The records below are to be set down word for word, with every picture left out.

..............................

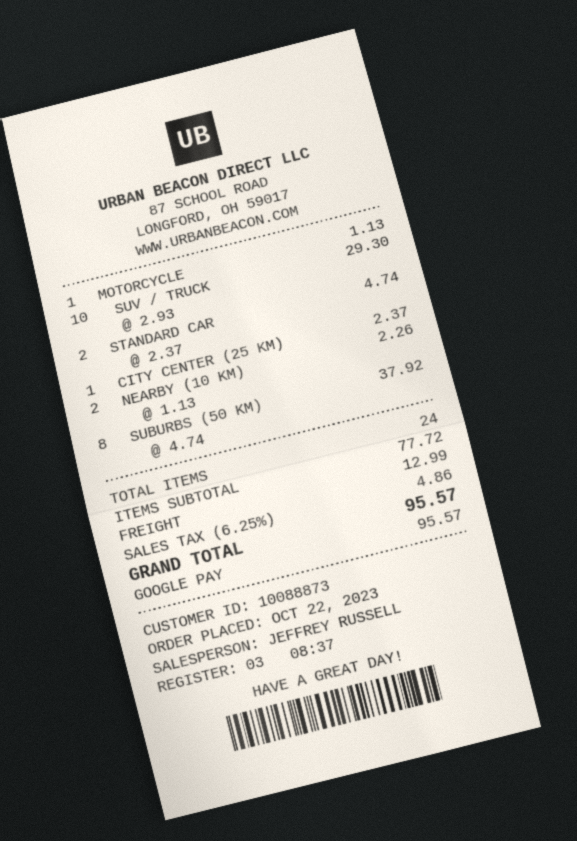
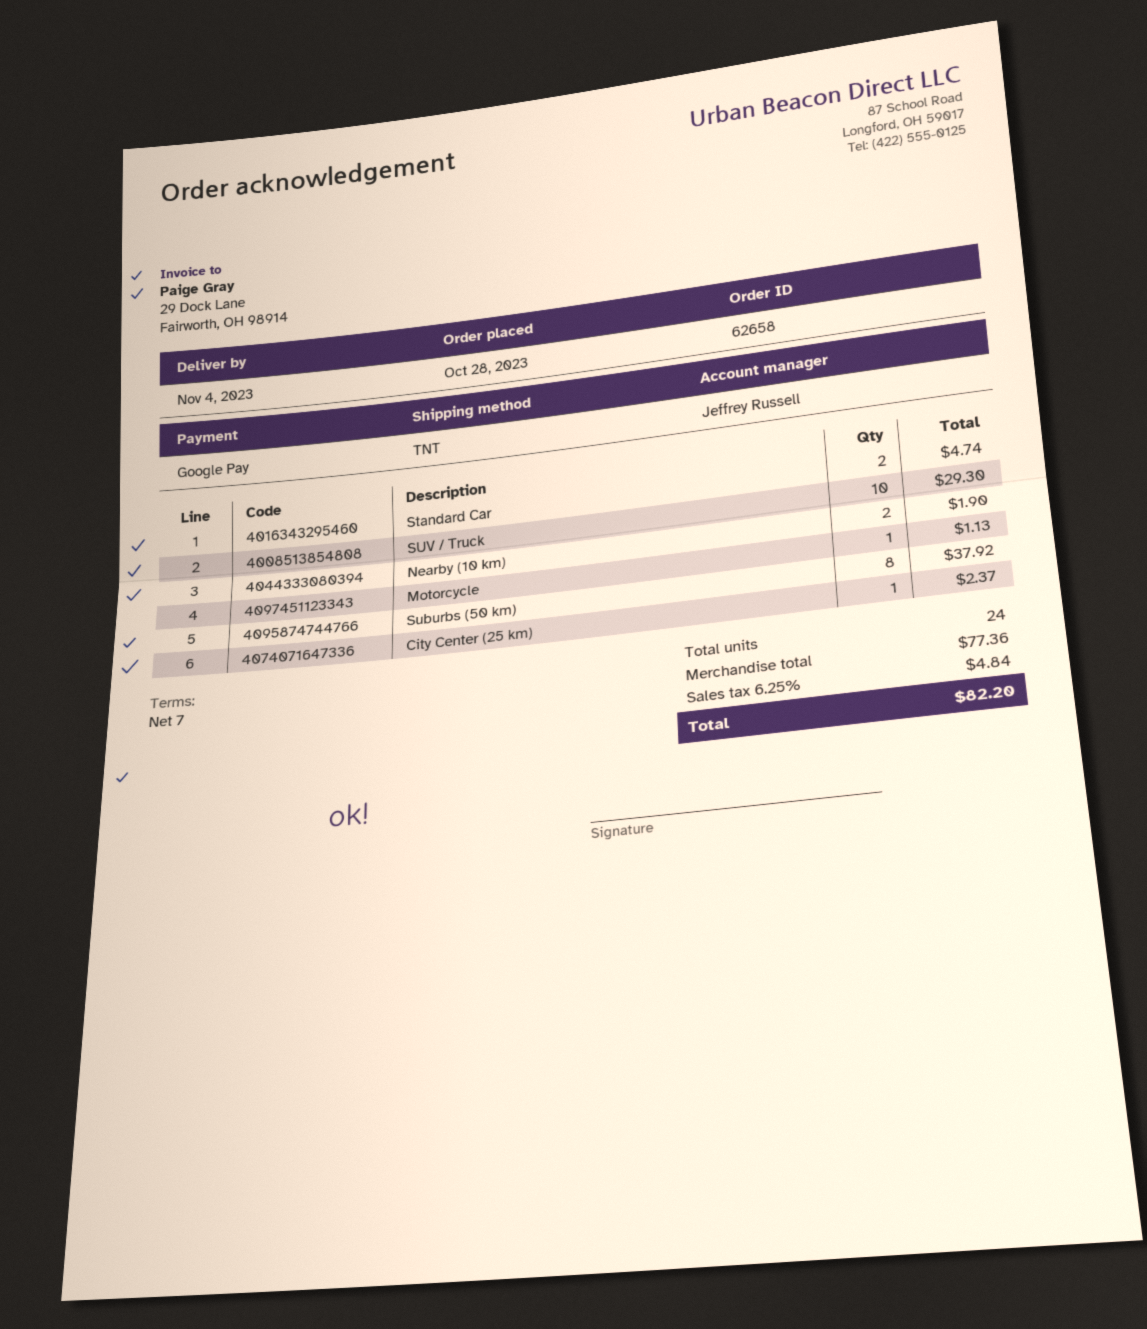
order date: 2023-10-22 -> 2023-10-28
NEARBY (10 KM): 2 for 2.26 -> 2 for 1.90
subtotal: 77.72 -> 77.36
shipping: 12.99 -> none
tax: 6.25% = 4.86 -> 6.25% = 4.84
total: 95.57 -> 82.20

..............................

_Response:_
order date: 2023-10-22 -> 2023-10-28
NEARBY (10 KM): 2 for 2.26 -> 2 for 1.90
subtotal: 77.72 -> 77.36
shipping: 12.99 -> none
tax: 6.25% = 4.86 -> 6.25% = 4.84
total: 95.57 -> 82.20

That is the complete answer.